The error message that pip gives should also give information about the

--allow-all-external

option in case a requirement file is being used.

I think some examples of how to incorporate these flags into a requirements.txt file are also in order. I'm having quite a bit of trouble figuring it out, despite the comments in that other thread about it. (The trouble may be compounded by the fact that I have more than one requirement in the file.) In fact, it may be worth having a separate documentation page addressing these flags and potential ways of working with them (the reasoning behind them, how to use them at the command line, how to use them in a requirements file, potential risks, and possibly suggestion of downgrading if old behavior is needed).

I updated the 1.5 docs 4047b4b
If that's enough, let me know.

Fixed in #1457

Is there an example of how to update an existing requirements.txt file?

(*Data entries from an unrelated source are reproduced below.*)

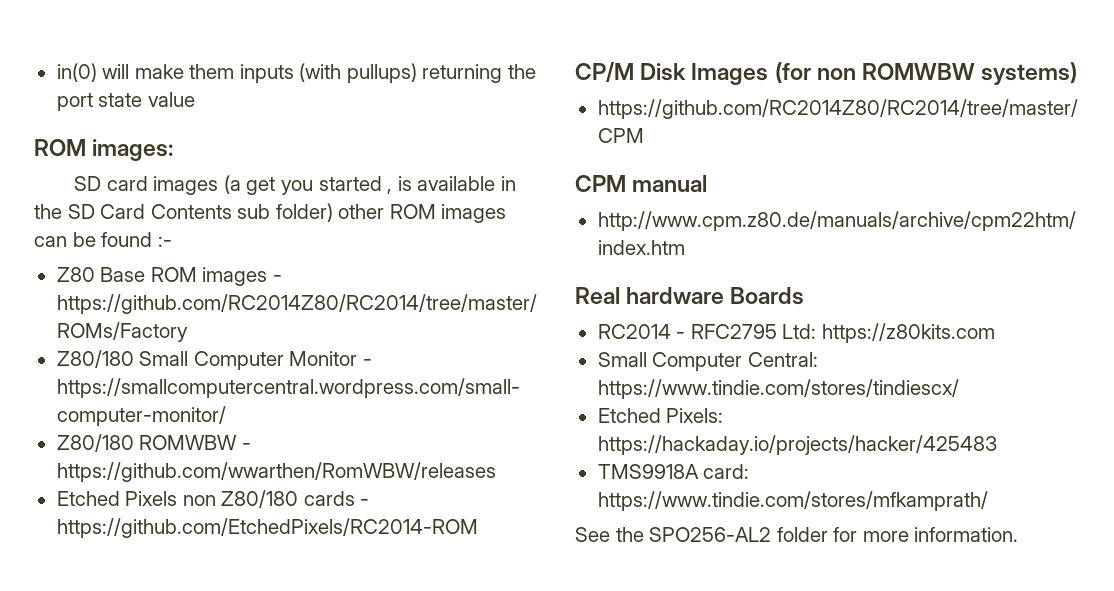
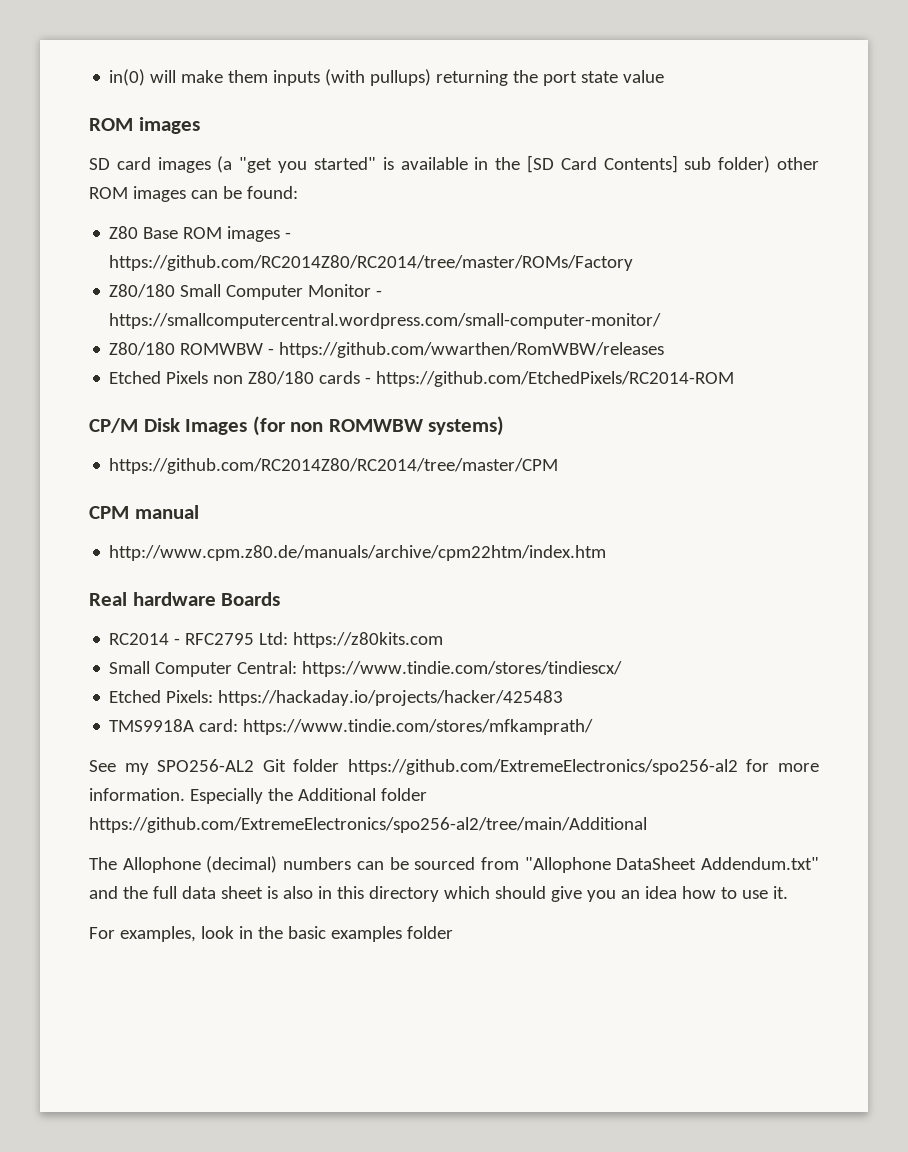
[92,139,174,161] images: -> [138,117,200,134] images
[246,176,393,195] get you started , -> [239,157,376,173] "get you started"
[67,204,232,219] SD Card Contents -> [526,155,678,173] [SD Card Contents]
[101,232,172,247] found :- -> [246,186,298,199] found:
[615,527,1019,542] the SPO256-AL2 folder for more information. -> [124,759,819,775] [89,788,427,804] [89,817,647,833] [89,856,819,873] [89,886,788,902] [89,926,453,942] my SPO256-AL2 Git folder https://github.com/ExtremeElectronics/spo256-al2 for more information. Especially the Additional folder https://github.com/ExtremeElectronics/spo256-al2/tree/main/Additional // The Allophone (decimal) numbers can be sourced from "Allophone DataSheet Addendum.txt" and the full data sheet is also in this directory which should give you an idea how to use it. // For examples, look in the basic examples folder

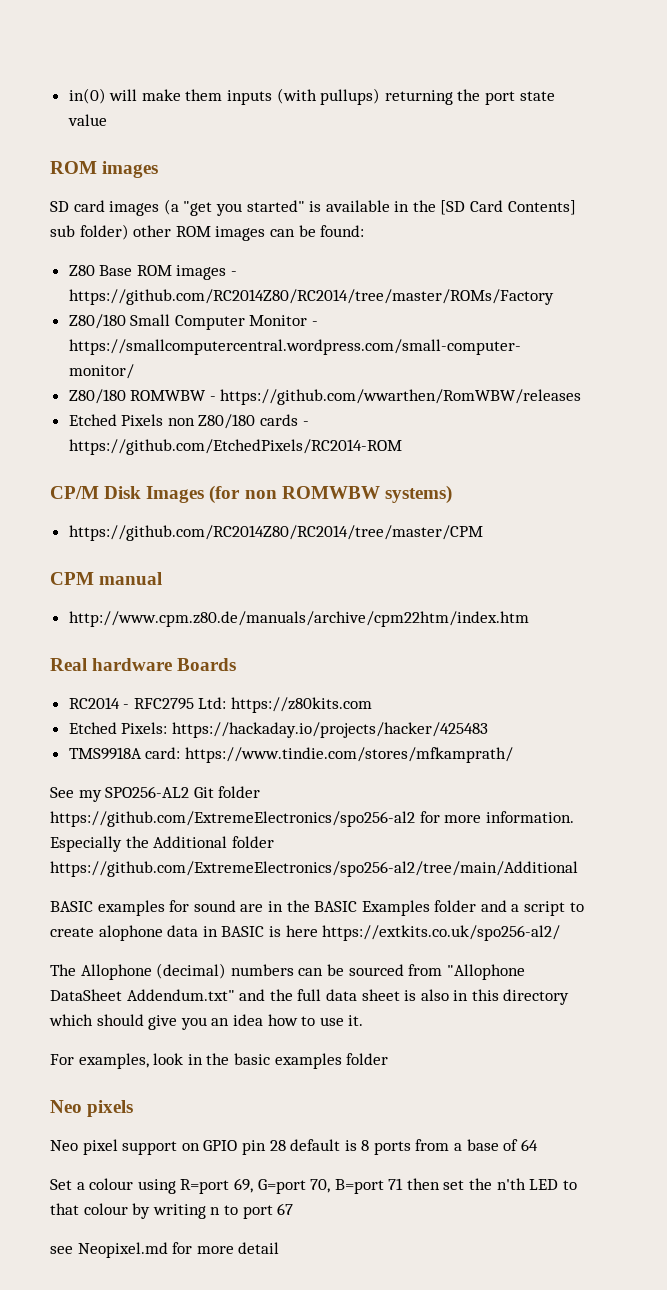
[109,661,623,677] // Small Computer Central: https://www.tindie.com/stores/tindiescx/ -> (373, 705) none
(647, 825) none -> [50,900,584,916] [50,925,561,941] // BASIC examples for sound are in the BASIC Examples folder and a script to create alophone data in BASIC is here https://extkits.co.uk/spo256-al2/
(453, 932) none -> [50,1100,134,1117] [50,1139,538,1155] [50,1178,577,1194] [50,1203,294,1219] [50,1242,280,1258] // Neo pixels // Neo pixel support on GPIO pin 28 default is 8 ports from a base of 64 // Set a colour using R=port 69, G=port 70, B=port 71 then set the n'th LED to that colour by writing n to port 67 // see Neopixel.md for more detail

I have a long requirements filed pinned to specific versions of a large list of python packages, which now fails to install. What specifically do I need to add to get the versions I need to install installed? Looking at the docs file, it looks like I now have to go through each and every line of this file and find external packages for each package that fails, which is extremely time consuming. How do we get the exact old behavior?

The only way to actually get the old behavior is to use an old version of pip. As a result of your comment, I have opened #1518. I believe this addresses the difficulty you're experiencing. Feel free to comment about concerns I haven't addressed there.

Thanks for opening #1518, @bladeoflight16. I've also noticed that older versions of packages are failing under pip 1.5. See http://stackoverflow.com/questions/21386880/cant-install-old-versions-with-pip-anymore for an example of where the current version of the package works and an older one that previously worked now fails. Does this mean that whenever a package version goes out of date, the requirements.txt has to be changed to allow external and unverified? That seems like a maintenance nightmare for any project with more than a handful of packages installed.

The requirement for --allow-external and/or --allow-unverified has nothing to do with the age or version of the package. It is entirely concerned with where it is hosted in relation to the index server.

@lsemel To elaborate on dstufft's response, what you could be describing is that some old versions of a package are hosted externally and insecurely, whereas newer versions are hosted non-externally and securely. This would represent a decision by the maintainers of the project (likely in response to this change in pip): they decided to host newer versions in a location that will not trigger this warning, but they opted not to move older versions to the same location. In this scenario, unless the maintainers decide to move all versions of the package to a new location, old versions will continue to require these arguments, whereas versions from now on (not just the newest one) will not.

I am running into this annoyance as well. We have an internal private Python repo where we push all our libraries and apps. Some applications have more than one requirement, so specifying --allow-external <something> is extremely annoying. I see the value of the security and I am reluctant to put the {}-all variants in there.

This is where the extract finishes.